By Ian Swanson - 07/30/09 03:35 PM EDT
The report, from New York Attorney General Andrew Cuomo's office, found that two bailed-out institutions, Citigroup and Merrill Lynch, suffered about $27 billion in combined losses last year but still paid out nearly $9 billion in bonuses. The two companies received $55 billion in money through the Troubled Asset Relief Program, according to the report.
Cuomo's report concludes that "even a cursory examination of data suggests that in these challenging economic times, compensation for bank employees has become unmoored from banks' financial performance."
The report said compensation packages should be designed to promote long-term, sustainable growth.
In a letter to Cuomo on Thursday, House Oversight and Government Reform Committee Chairman Edolphus Towns (D-N.Y.) said he agreed with the report's conclusions, adding that they matched what congressional investigations have discovered.
He said executive compensation policies at companies that were bailed out by the government were a "major driver of risky decisions" that led directly to the financial crisis, and invited Cuomo to testify at the September hearing along with Ken Feinberg, the Obama administration's executive pay "czar."

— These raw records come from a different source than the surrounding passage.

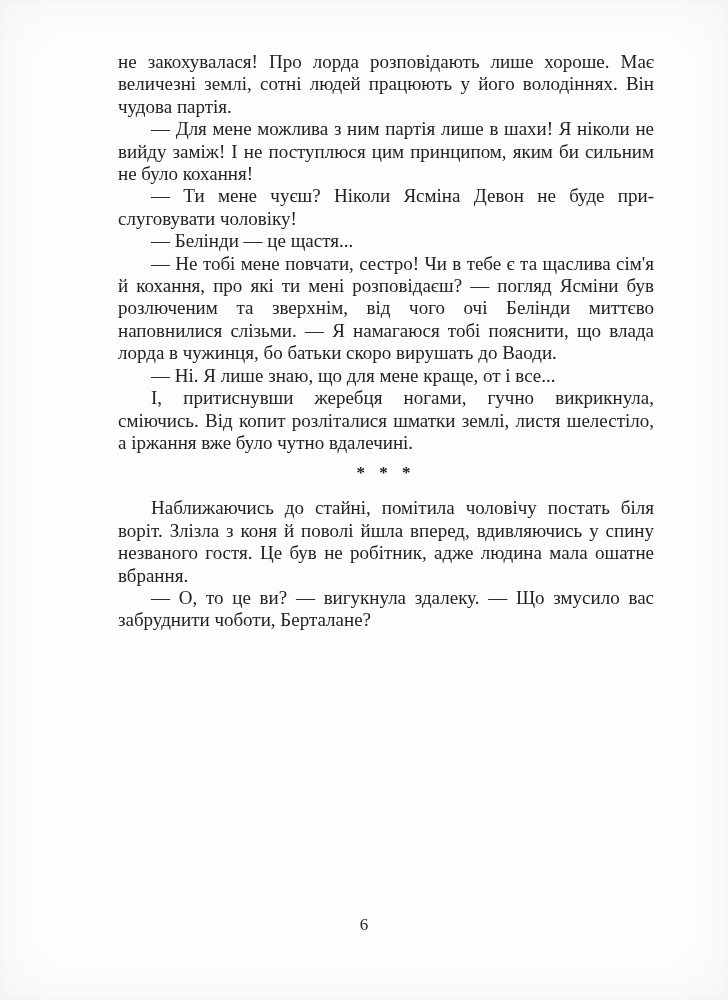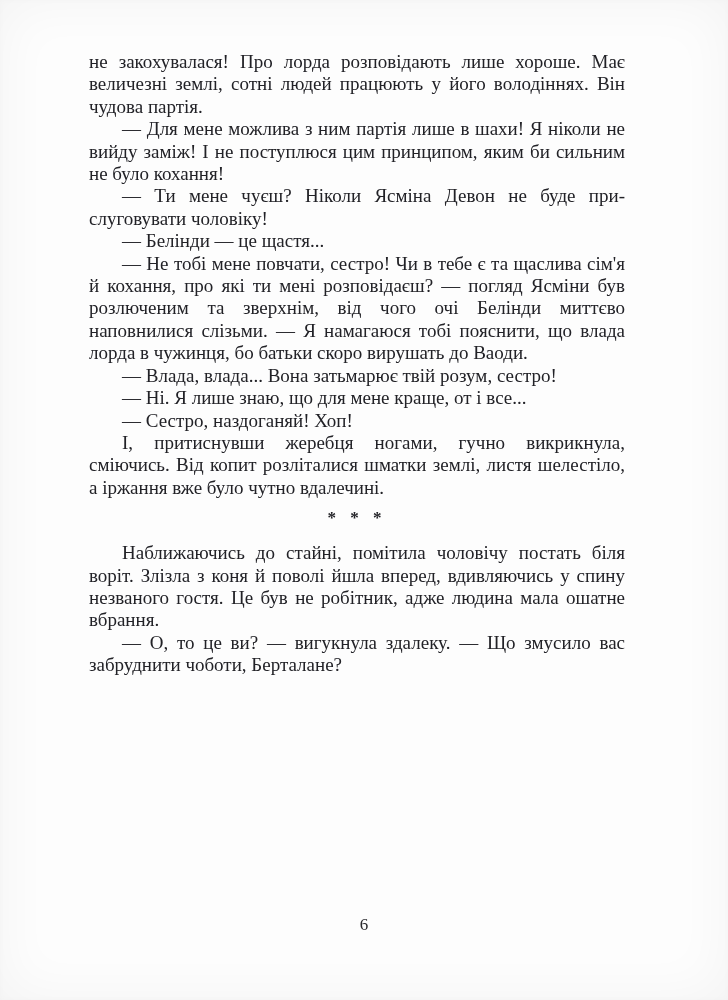--- a/index.html
+++ b/index.html
@@ -26,7 +26,7 @@
   }
   .text-column {
     position: absolute;
-    left: 89px;
+    left: 118px;
     top: 51px;
     width: 536px;
   }

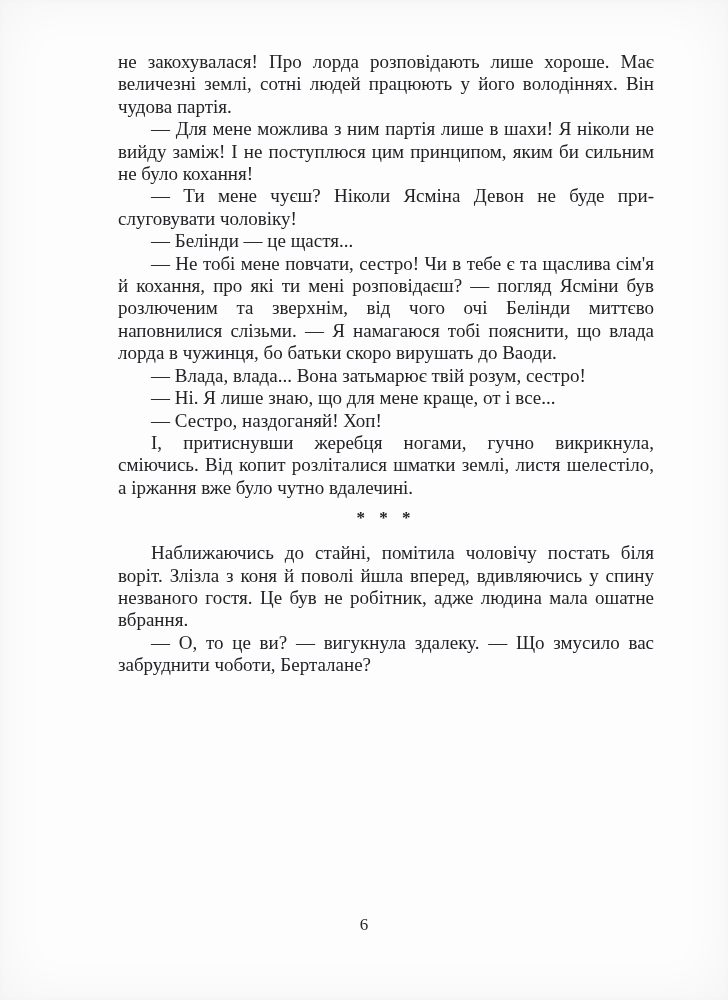--- a/index.html
+++ b/index.html
@@ -72,7 +72,6 @@
       <p class="para indent">— Ти мене чуєш? Ніколи Ясміна Девон не буде при­слуговувати чоловіку!</p>
       <p class="para indent">— Белінди — це щастя...</p>
       <p class="para indent">— Не тобі мене повчати, сестро! Чи в тебе є та щас­лива сім'я й кохання, про які ти мені розповідаєш? — погляд Ясміни був розлюченим та зверхнім, від чого очі Белінди миттєво наповнилися слізьми. — Я намагаюся тобі пояснити, що влада лорда в чужинця, бо батьки скоро вирушать до Ваоди.</p>
-      <p class="para indent">— Влада, влада... Вона затьмарює твій розум, сестро!</p>
       <p class="para indent">— Ні. Я лише знаю, що для мене краще, от і все...</p>
       <p class="para indent">— Сестро, наздоганяй! Хоп!</p>
       <p class="para indent">І, притиснувши жеребця ногами, гучно викрикнула, сміючись. Від копит розліталися шматки землі, листя шелестіло, а іржання вже було чутно вдалечині.</p>

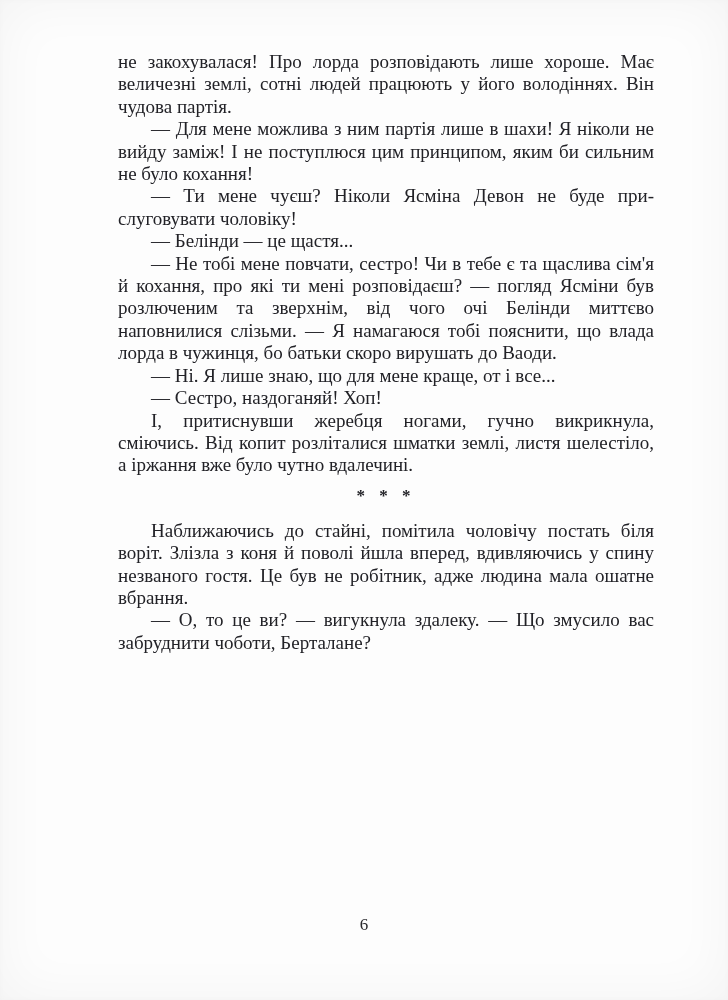--- a/index.html
+++ b/index.html
@@ -73,7 +73,6 @@
       <p class="para indent">— Белінди — це щастя...</p>
       <p class="para indent">— Не тобі мене повчати, сестро! Чи в тебе є та щас­лива сім'я й кохання, про які ти мені розповідаєш? — погляд Ясміни був розлюченим та зверхнім, від чого очі Белінди миттєво наповнилися слізьми. — Я намагаюся тобі пояснити, що влада лорда в чужинця, бо батьки скоро вирушать до Ваоди.</p>
       <p class="para indent">— Ні. Я лише знаю, що для мене краще, от і все...</p>
-      <p class="para indent">— Сестро, наздоганяй! Хоп!</p>
       <p class="para indent">І, притиснувши жеребця ногами, гучно викрикнула, сміючись. Від копит розліталися шматки землі, листя шелестіло, а іржання вже було чутно вдалечині.</p>
       <div class="separator">* * *</div>
       <p class="para indent">Наближаючись до стайні, помітила чоловічу постать біля воріт. Злізла з коня й поволі йшла вперед, вдив­ляючись у спину незваного гостя. Це був не робітник, адже людина мала ошатне вбрання.</p>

Cuomo's report said private firms should better police executive pay, and warned that if they do not, the government should step in:
"If the private sector does not act, such reform should be discussed as part of the federal regulatory reform effort and, where appropriate, taken into account by the Obama administration's pay czar."
Congress flirted with passing legislation earlier this year that would have tried to claw back bonuses paid to employees of AIG, an insurer at the heart of the financial crisis. The House approved legislation to tax those bonuses, but the bill died in the Senate.
The House is moving forward with legislation that would give shareholders an annual vote on executive pay, but that bill would not place any limits on such pay.
Towns said Cuomo's report on executive pay at companies receiving taxpayer bailouts was "shocking and appalling."
"Companies that only months ago were facing bankruptcy and sought the help of the federal government are now paying out billions in compensation and in some cases without reimbursing taxpayers," Towns said in a release.
"This egregious behavior proves that Wall Street still doesn't get that times have changed and the old way of paying executives is long gone."
He also offered a full endorsement of Cuomo's conclusion that "there is no rhyme or reason to executive pay — it had no relation to executive performance, no relation to managing risk and no relation to company performance."